If the Feds are addressing culverts, bridges, road locations, sediment inputs, as they claim, and tens of millions a year are going into stream rehab projects, road demobilization, vestigial logging levels on public lands, there should be a whole lot more salmon than current and available habitat is producing. Which then begs the question of what is happening in the ocean? If crabs are way down, and shrimp hard to find, bottom fish off limits, and few salmon predicted to return this coming year, is the problem terrestrial riverine habitat or is the problem some sort of ocean anomaly that is cyclical and will again produce robust aquatic life?

A recent net survey off Oregon and Washington reports record numbers of young salmon in the ocean. And bait fish were back this last summer. So it appears the upwelling along the continental shelf is producing the nutrient and sunlight into cool waters along with elevated oxygen levels, and things are alright in the ocean. Which begs the question will the regulators and managers manage to protect fish stocks, or are they going to once again manage for economic gain for government (income and landing taxes, license and tag fees, increased BreauxWallop funds from fishing gear, the list is long) and economic gain for fishers because without them, the government aspect is meaningless and not funded? I sometimes wonder who in government is going to issue the permit to kill the last salmon. No matter the status of the fish, they always find a way to let people kill them while regulating habitat use and users. Mind boggling.
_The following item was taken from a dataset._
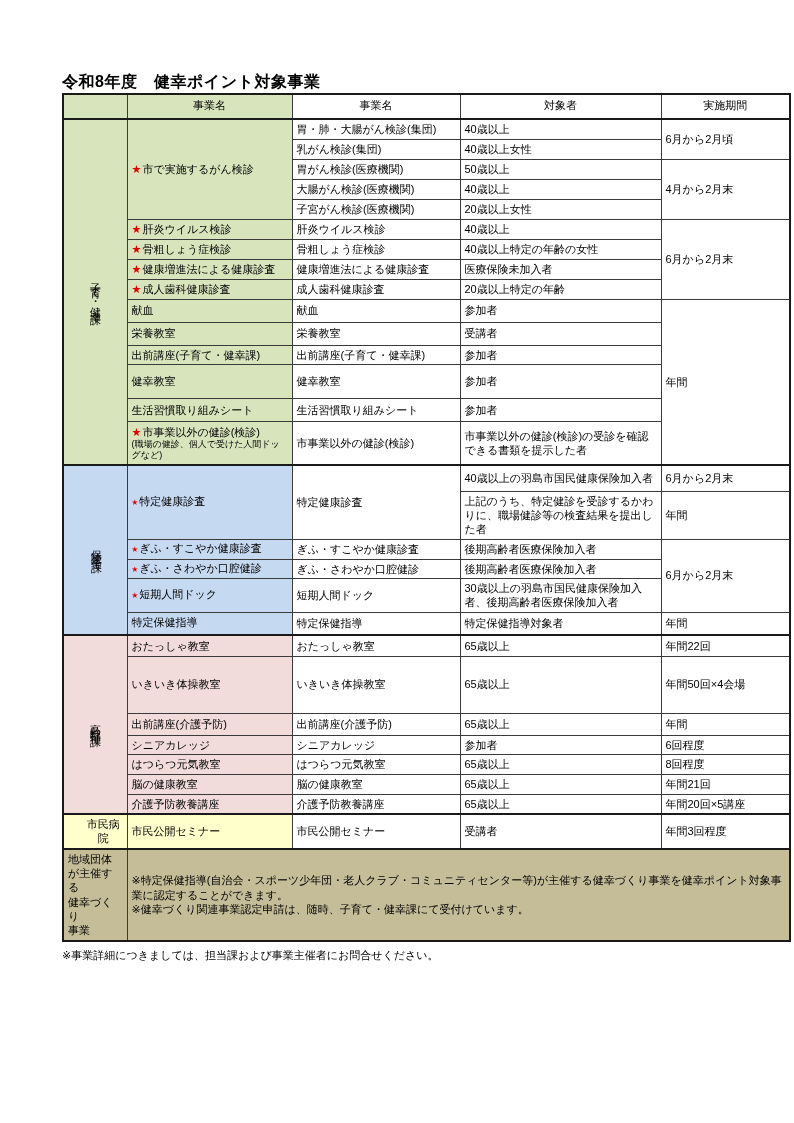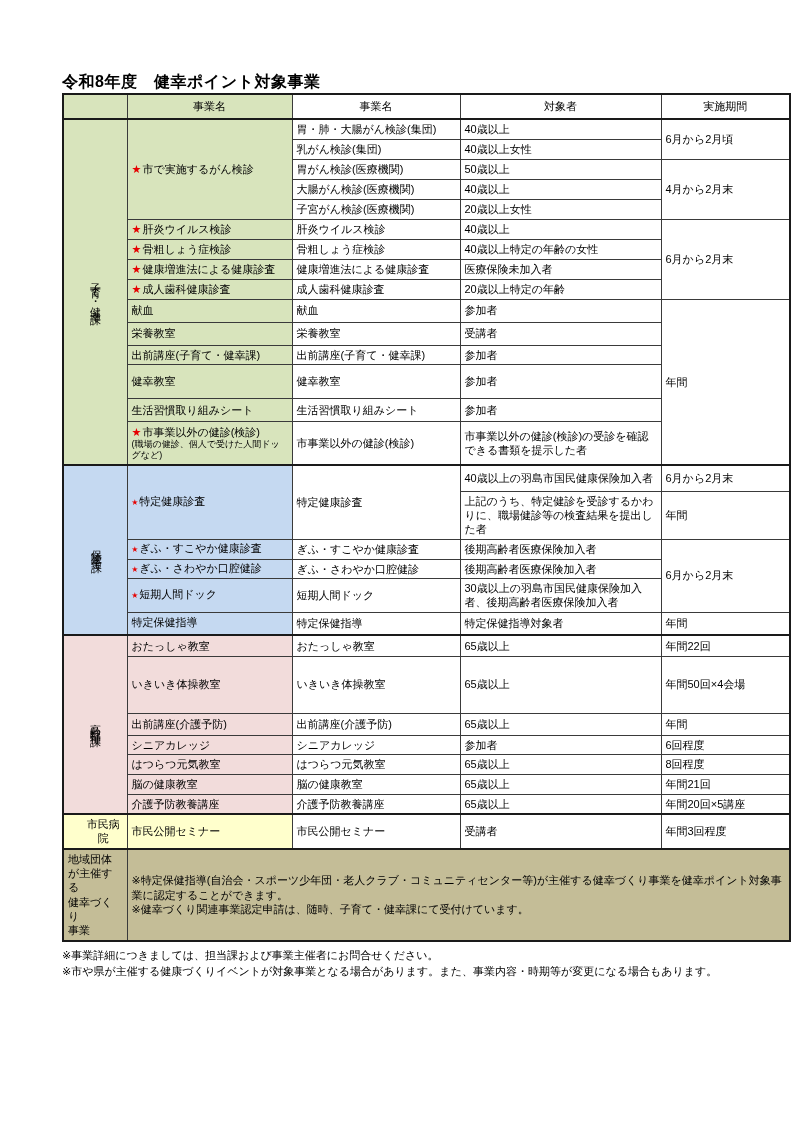"事業名" th { font-family: none -> Liberation Mono, monospace }
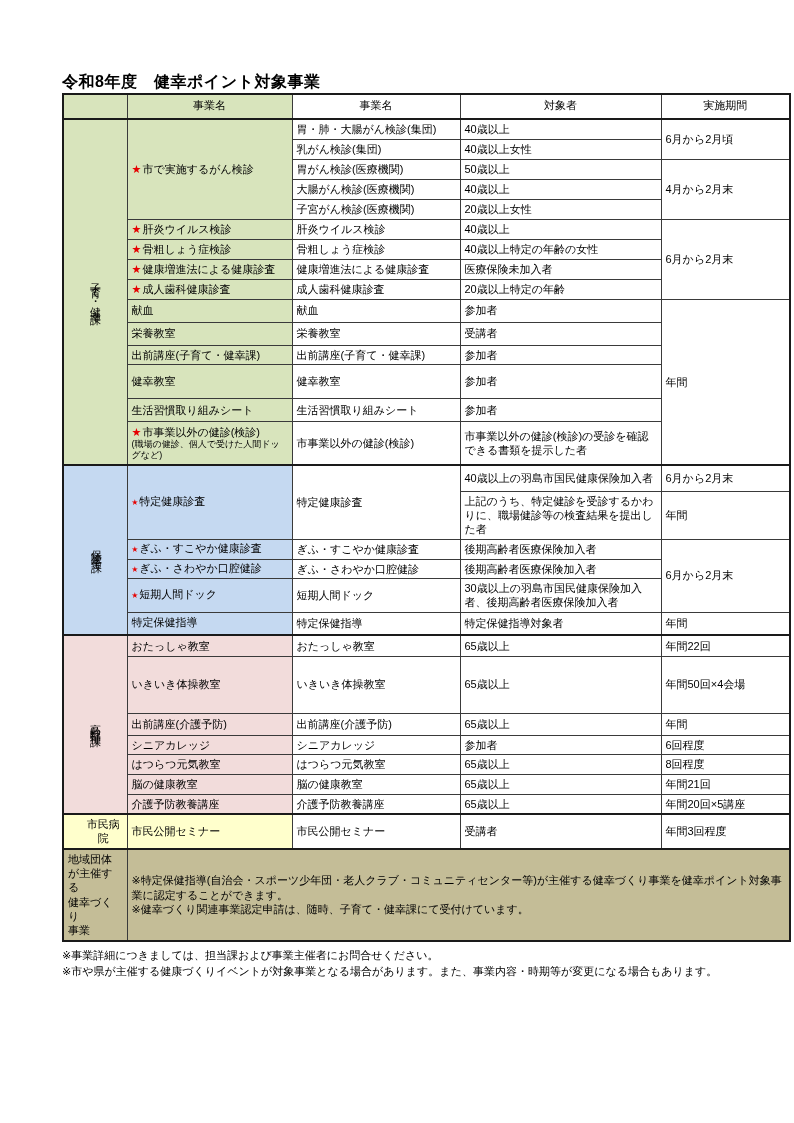"※市や県が主催する健康づくりイベントが対象事業となる場合があります。また、事業内" div { html: <div>※市や県が主催する健康づくりイベントが対象事業となる場合があります。また、事業内容・時期等が変更になる場合もあります。</div> -> none }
And, the media is reporting that the spokespersons for the commercial fishers and the charter boats is again making their case for another year on public dole to preserve their ability to kill the last fish once they are allowed. We shut down logging on the commons, and now the accumulated growth is being managed to burn by intent and management direction. You can’t use it, and we will lose it, but at least YOU, you frigging loggers and lumbermen, YOU can’t use it. Not unlike the kid in kindergarten who couldn’t play with your Legos, so he stomped them to their elemental pieces. Our envrio buddies. But on the ocean commons, “sport” fish killing is allowed. Not fishing for food for the market, but sport fishing to kill for the pure thrill of it. From the same people who want you not to be able to own a gun. Meanwhile, the very watersheds that are being protected for salmon habitat are being burned in the WFU and AMR management direction from the Auditor General, head bean counter and resource policy expert. Nothing makes sense. But I guess it is not supposed to.

6 Jan 2009, 2:29pm
by YPmule


You are right about how the media likes to ignore a place after the fire is out. We have been trying to set the record straight about the lies told by the media during the 2007 fires. They are not interested. (Unless its a story of more destruction from floods they can sensationalize.) We will have to wait and see what happens when the salmon return, will they find a place that is not full of ash and silt to spawn?